About this exercise: Give back the data below word for word. Any image in it should be left out.

Provided material:
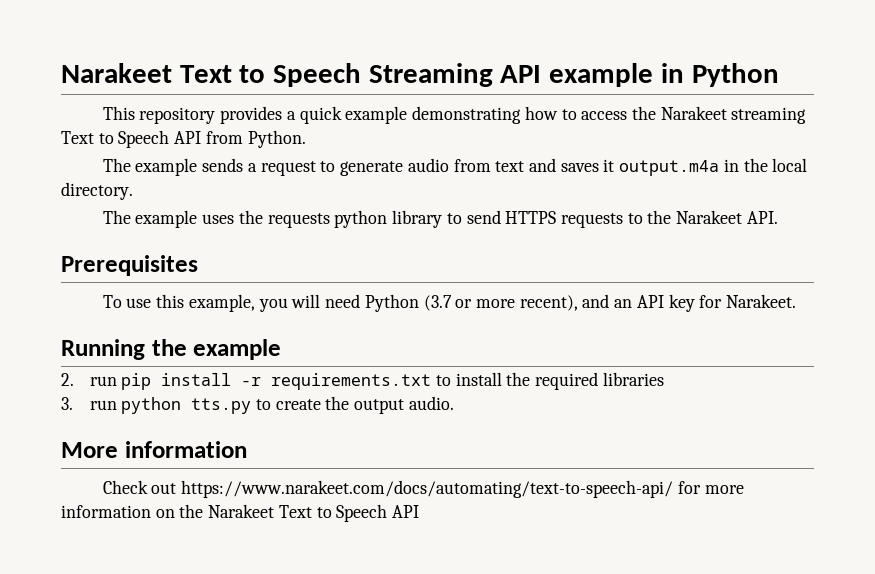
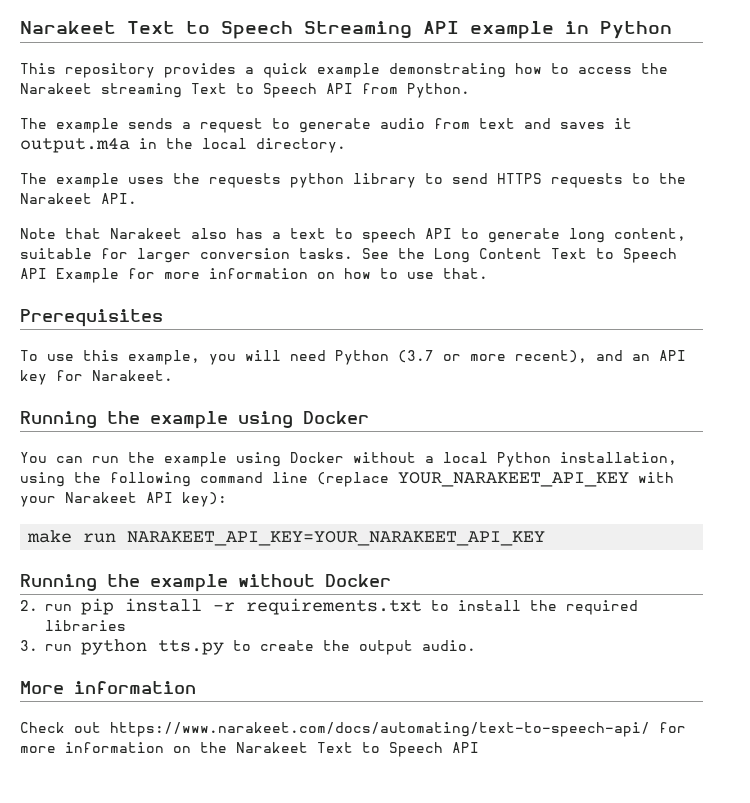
+ Note that Narakeet also has a text to speech API to generate long content, suitable for larger conversion tasks. See the Long Content Text to Speech API Example for more information on how to use that.
- Running the example
+ Running the example using Docker
+ You can run the example using Docker without a local Python installation, using the following command line (replace YOUR_NARAKEET_API_KEY with your Narakeet API key):
+ make run NARAKEET_API_KEY=YOUR_NARAKEET_API_KEY
+ Running the example without Docker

Output below:
+ Note that Narakeet also has a text to speech API to generate long content, suitable for larger conversion tasks. See the Long Content Text to Speech API Example for more information on how to use that.
- Running the example
+ Running the example using Docker
+ You can run the example using Docker without a local Python installation, using the following command line (replace YOUR_NARAKEET_API_KEY with your Narakeet API key):
+ make run NARAKEET_API_KEY=YOUR_NARAKEET_API_KEY
+ Running the example without Docker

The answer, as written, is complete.